_EXERCISE_
From the records below, extract all the text exactly and leave the images behind.
%%
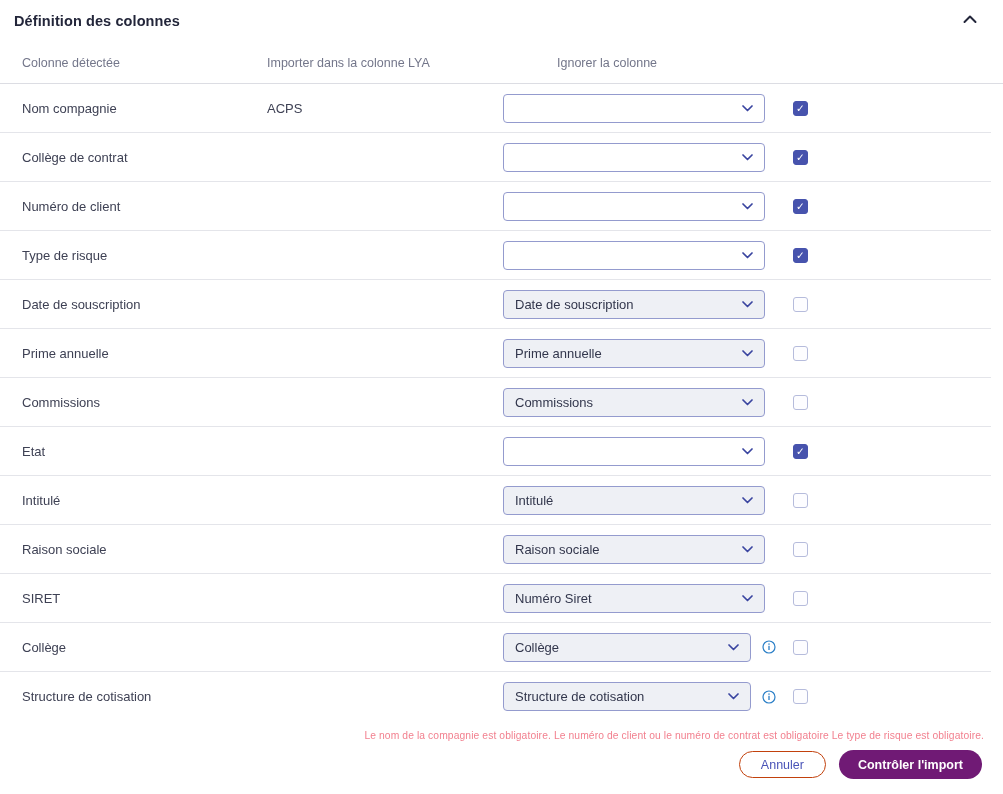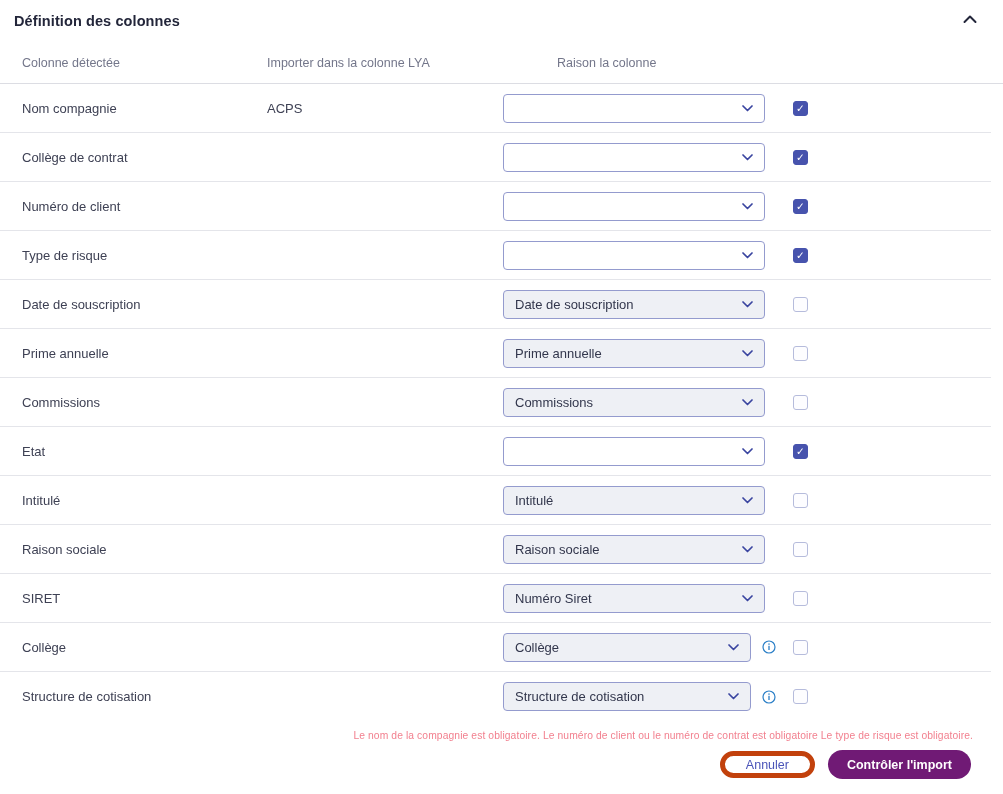--- a/index.html
+++ b/index.html
@@ -109,7 +109,7 @@
   <div class="table-header">
     <div class="col-detected">Colonne détectée</div>
     <div class="col-import">Importer dans la colonne LYA</div>
-    <div class="col-ignore">Raison la colonne</div>
+    <div class="col-ignore">Ignorer la colonne</div>
   </div>
 
   <div class="rows">

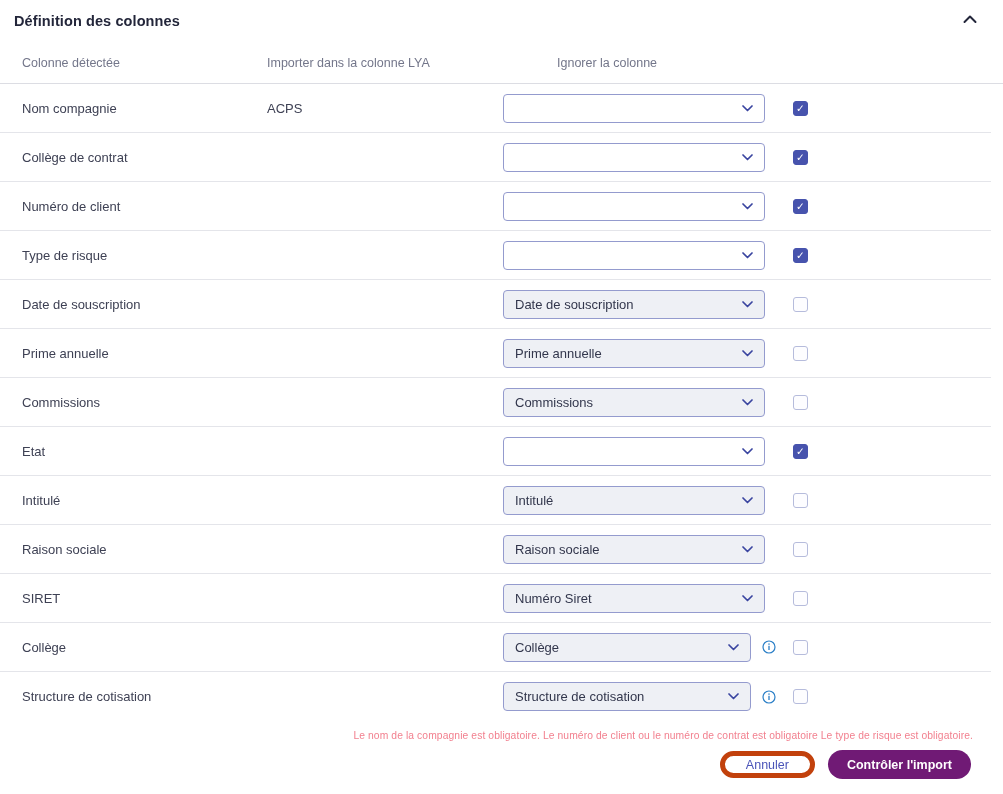--- a/index.html
+++ b/index.html
@@ -65,7 +65,7 @@
     color: #ffffff; font-size: 10.5px; line-height: 1;
   }
   .footer {
-    position: absolute; left: 0; right: 11px; top: 730px;
+    position: absolute; left: 0; right: 0; top: 730px;
     text-align: right; padding-right: 19px;
   }
   .validation-msg {

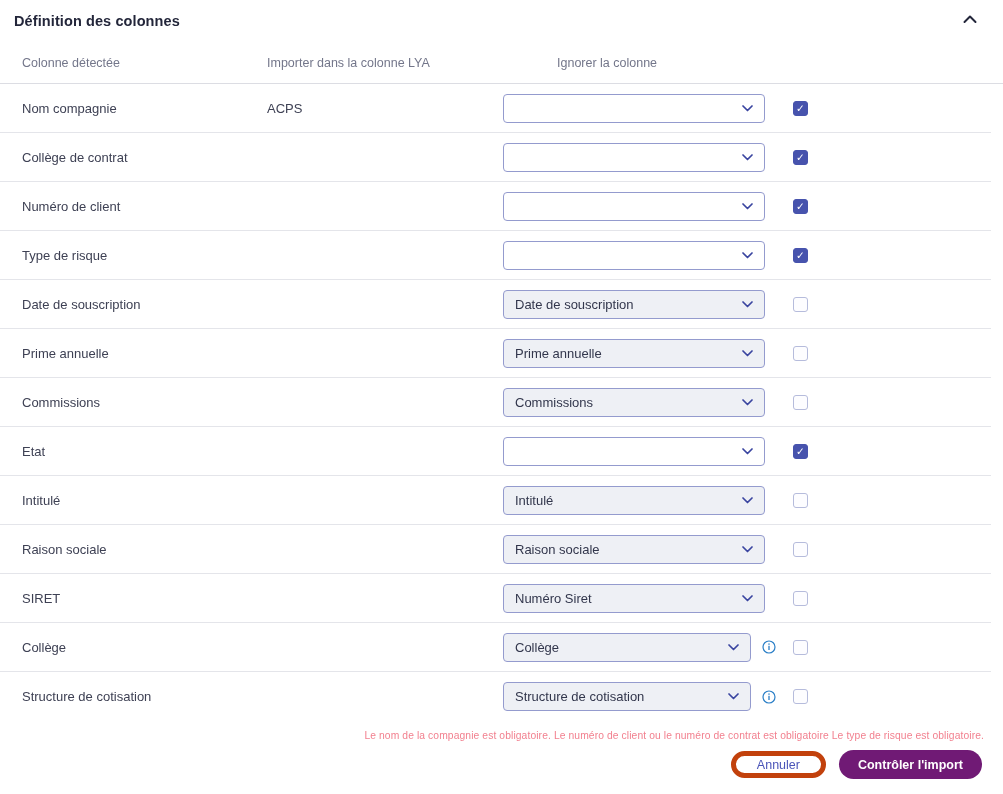--- a/index.html
+++ b/index.html
@@ -77,7 +77,7 @@
   }
   .btn-cancel {
     height: 27px; padding: 0 21px; border-radius: 14px;
-    border: 5px solid #c2410c; background: #ffffff;
+    border: 1px solid #c2410c; background: #ffffff;
     color: #4a54b8; font-size: 12.5px; cursor: pointer;
     font-family: "Liberation Sans", sans-serif;
     display: flex; align-items: center;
%%
_YOUR RESPONSE_
--- a/index.html
+++ b/index.html
@@ -109,7 +109,7 @@
   <div class="table-header">
     <div class="col-detected">Colonne détectée</div>
     <div class="col-import">Importer dans la colonne LYA</div>
-    <div class="col-ignore">Raison la colonne</div>
+    <div class="col-ignore">Ignorer la colonne</div>
   </div>
 
   <div class="rows">

--- a/index.html
+++ b/index.html
@@ -65,7 +65,7 @@
     color: #ffffff; font-size: 10.5px; line-height: 1;
   }
   .footer {
-    position: absolute; left: 0; right: 11px; top: 730px;
+    position: absolute; left: 0; right: 0; top: 730px;
     text-align: right; padding-right: 19px;
   }
   .validation-msg {

--- a/index.html
+++ b/index.html
@@ -77,7 +77,7 @@
   }
   .btn-cancel {
     height: 27px; padding: 0 21px; border-radius: 14px;
-    border: 5px solid #c2410c; background: #ffffff;
+    border: 1px solid #c2410c; background: #ffffff;
     color: #4a54b8; font-size: 12.5px; cursor: pointer;
     font-family: "Liberation Sans", sans-serif;
     display: flex; align-items: center;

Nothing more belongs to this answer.